Top of Records supplied
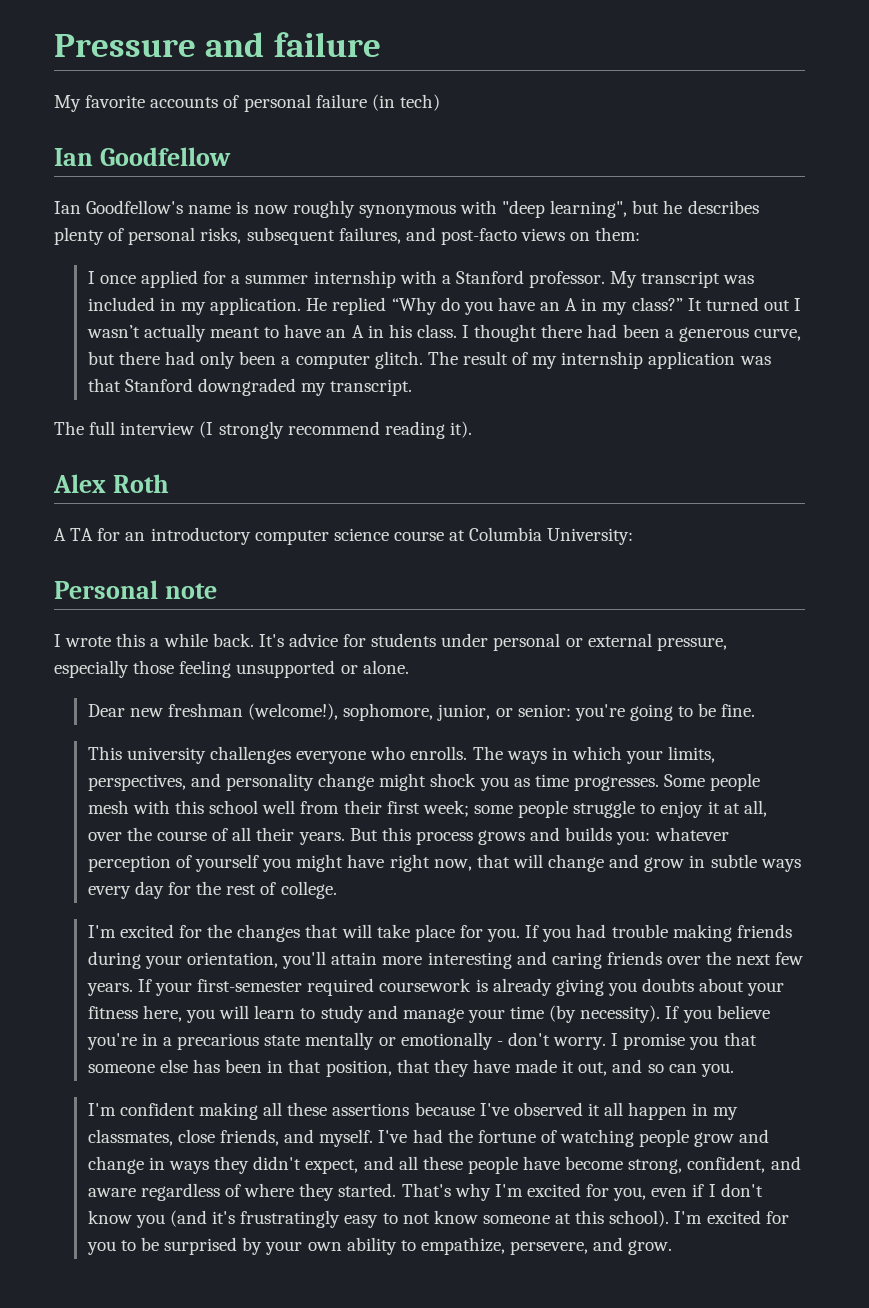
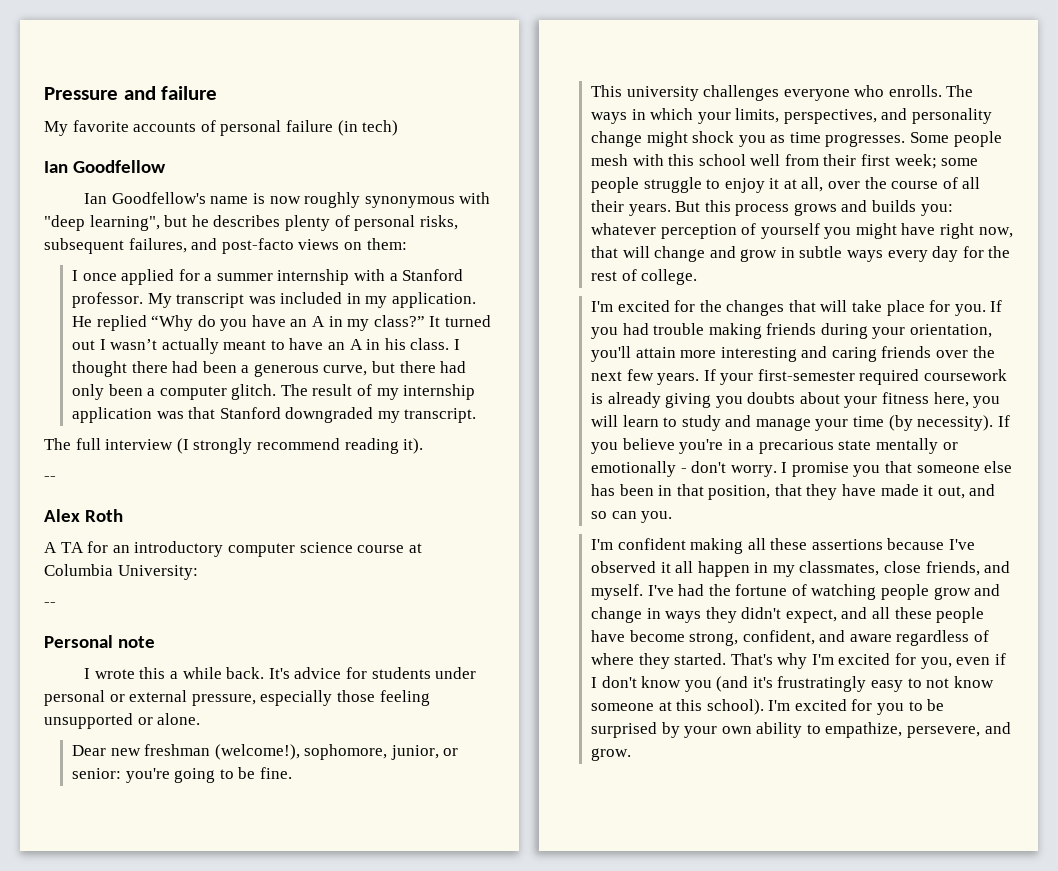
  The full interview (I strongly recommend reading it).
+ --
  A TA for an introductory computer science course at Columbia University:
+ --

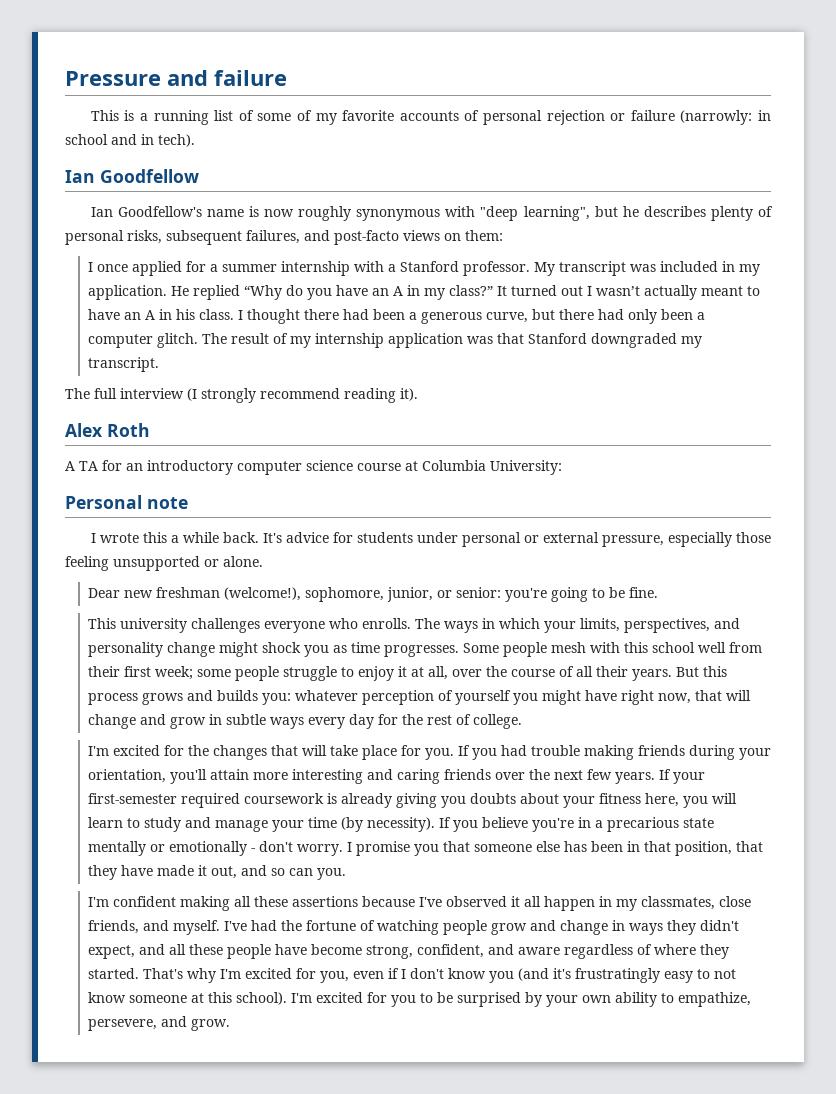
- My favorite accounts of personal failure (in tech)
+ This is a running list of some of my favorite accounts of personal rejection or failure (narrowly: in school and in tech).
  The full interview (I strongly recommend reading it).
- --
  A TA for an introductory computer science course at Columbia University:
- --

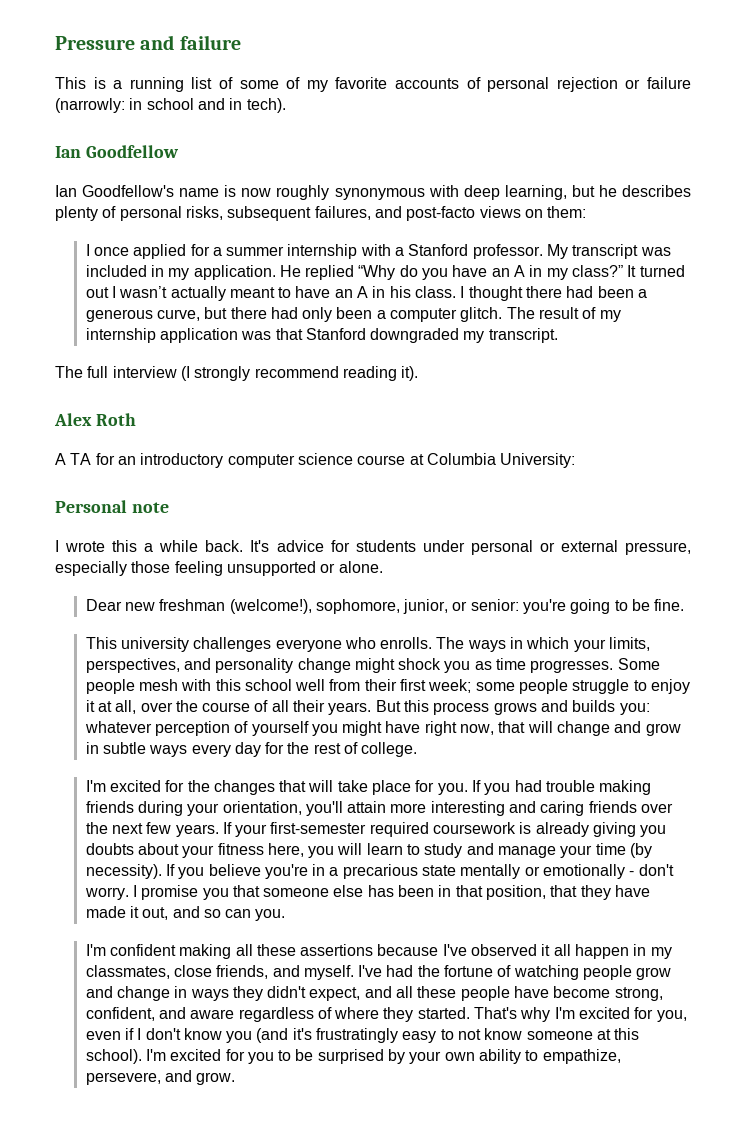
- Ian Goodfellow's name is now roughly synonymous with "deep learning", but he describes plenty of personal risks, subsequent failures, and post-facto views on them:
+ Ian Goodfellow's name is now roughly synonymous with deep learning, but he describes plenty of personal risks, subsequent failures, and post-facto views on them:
Bottom of Records supplied
Top of Records supplied
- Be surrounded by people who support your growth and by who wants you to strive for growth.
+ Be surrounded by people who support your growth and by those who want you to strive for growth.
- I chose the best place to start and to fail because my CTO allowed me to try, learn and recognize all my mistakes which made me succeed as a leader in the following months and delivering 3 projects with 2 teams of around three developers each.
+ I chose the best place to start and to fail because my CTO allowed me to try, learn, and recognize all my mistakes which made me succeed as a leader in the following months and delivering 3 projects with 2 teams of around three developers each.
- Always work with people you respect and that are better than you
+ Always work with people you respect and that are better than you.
Bottom of Records supplied
> **Task details**
Look back at the data above. Transcribe exactly the lines starting at the line that contains "- Be surrounded" and ending at the line that contains "better than you.".

> **Output of the task**
- Be surrounded by people who support your growth and by who wants you to strive for growth.
+ Be surrounded by people who support your growth and by those who want you to strive for growth.
- I chose the best place to start and to fail because my CTO allowed me to try, learn and recognize all my mistakes which made me succeed as a leader in the following months and delivering 3 projects with 2 teams of around three developers each.
+ I chose the best place to start and to fail because my CTO allowed me to try, learn, and recognize all my mistakes which made me succeed as a leader in the following months and delivering 3 projects with 2 teams of around three developers each.
- Always work with people you respect and that are better than you
+ Always work with people you respect and that are better than you.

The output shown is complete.